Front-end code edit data

########

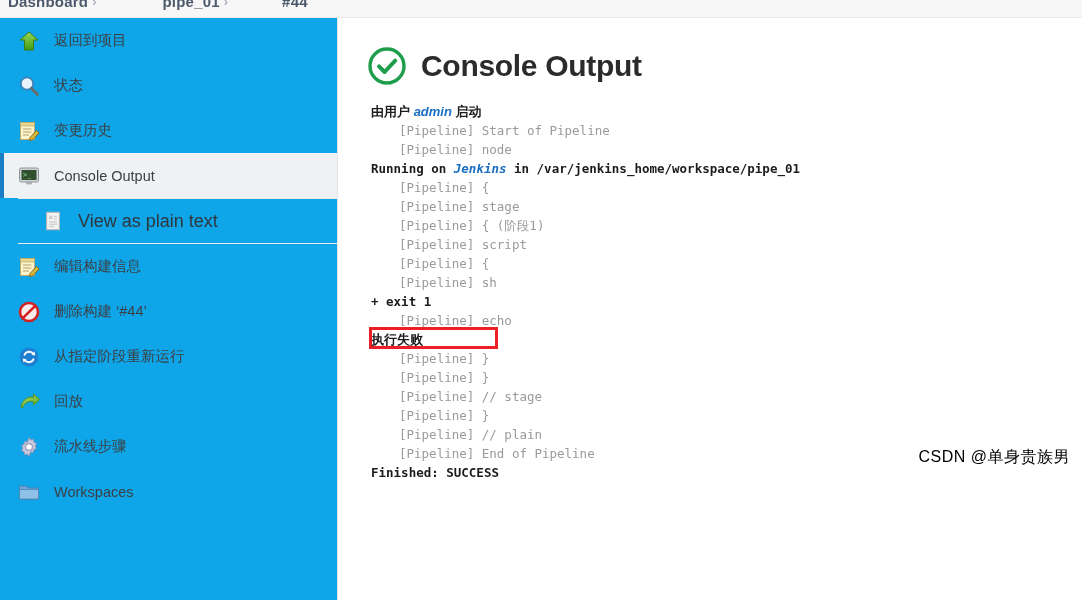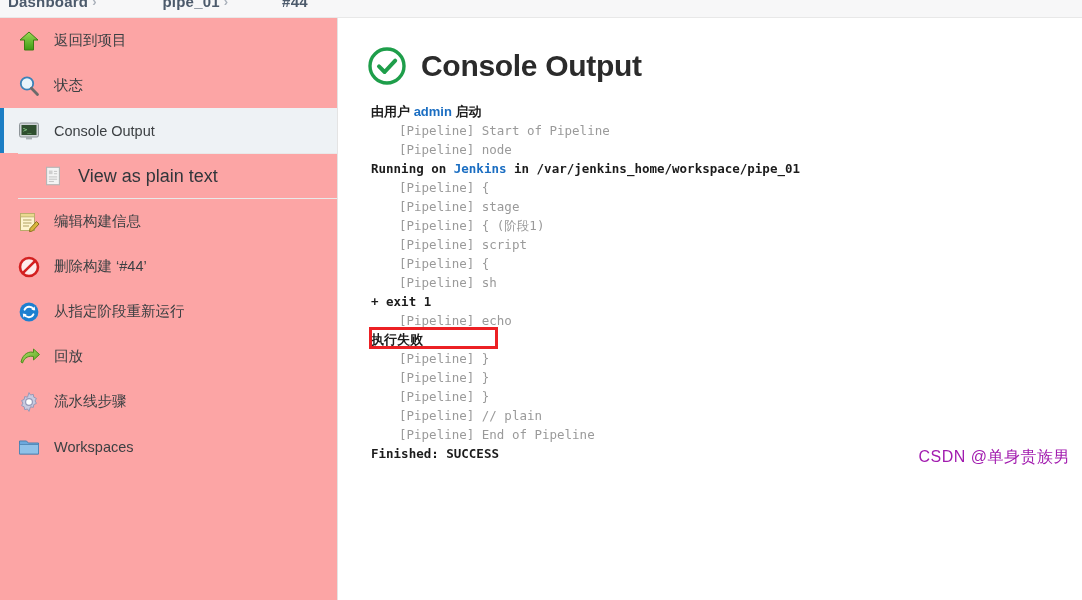"返回到项目" .sidebar { background: #fca5a5 -> #0ea5e9 }
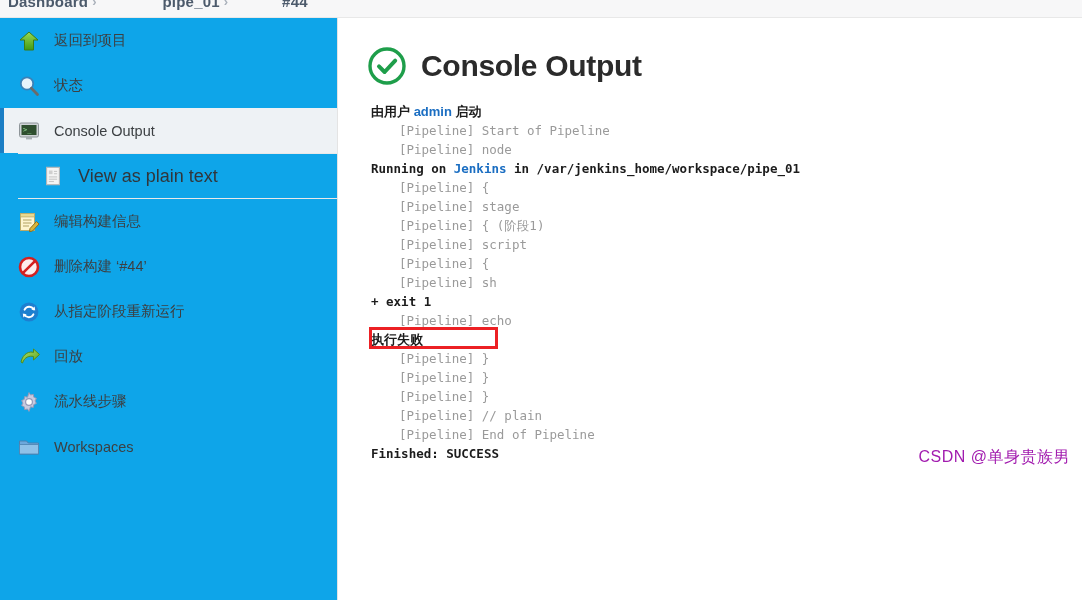"admin" .cline .lnk { font-style: none -> italic }
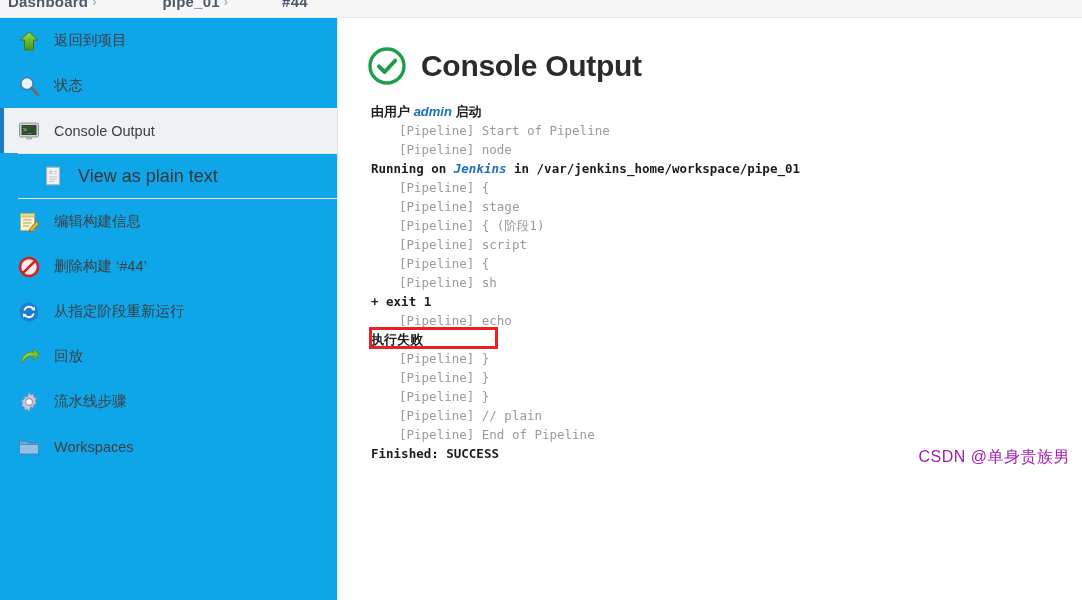"变更历史" div.side-item { html: none -> <div> <span> <svg> <rect></rect> <rect></rect> <rect></rect> <line></line> <line></line> <line></line> <path></path> </svg> </span> <span>变更历史</span> </div> }
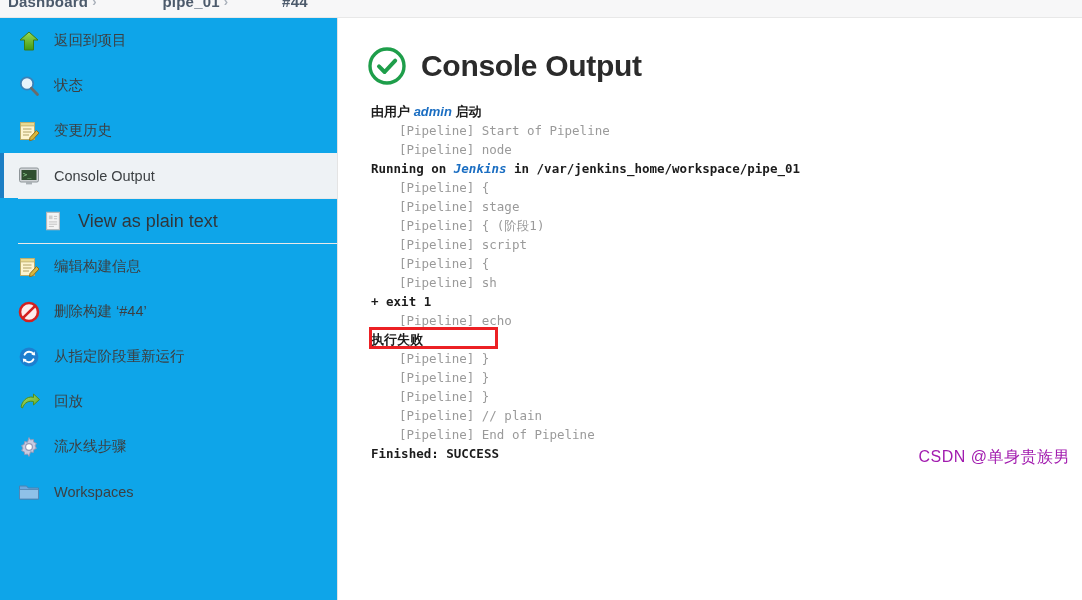"[Pipeline] // stage" div.cline { html: none -> <div>[Pipeline] // stage</div> }
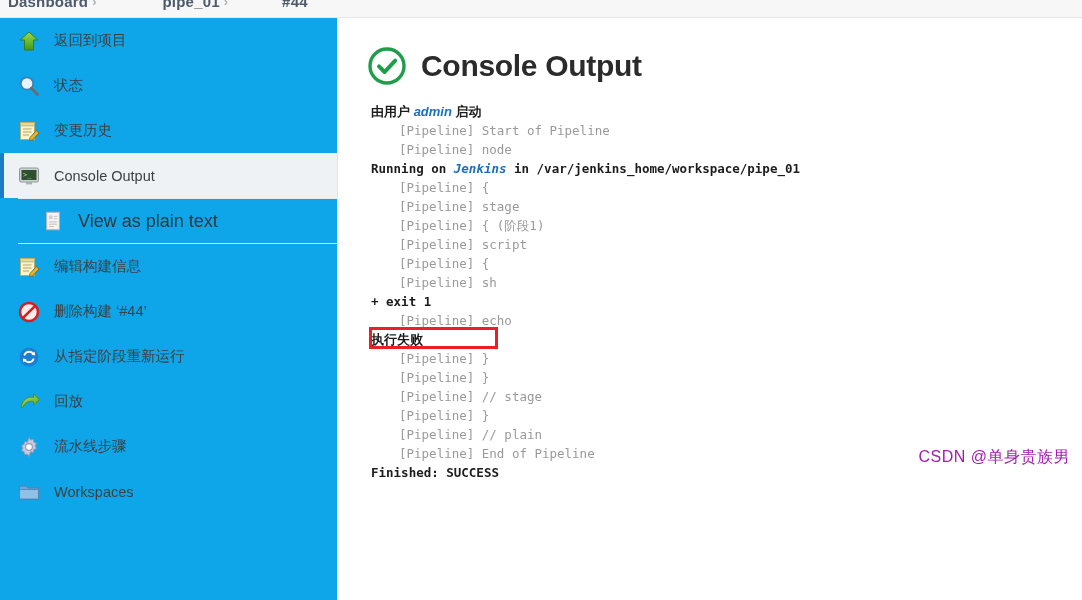"CSDN @单身贵族男" .watermark { color: #a21caf -> #000000 }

########

Excluding the pictures, transcribe all of the entries exactly.

Answer space =>
"返回到项目" .sidebar { background: #fca5a5 -> #0ea5e9 }
"admin" .cline .lnk { font-style: none -> italic }
"变更历史" div.side-item { html: none -> <div> <span> <svg> <rect></rect> <rect></rect> <rect></rect> <line></line> <line></line> <line></line> <path></path> </svg> </span> <span>变更历史</span> </div> }
"[Pipeline] // stage" div.cline { html: none -> <div>[Pipeline] // stage</div> }
"CSDN @单身贵族男" .watermark { color: #a21caf -> #000000 }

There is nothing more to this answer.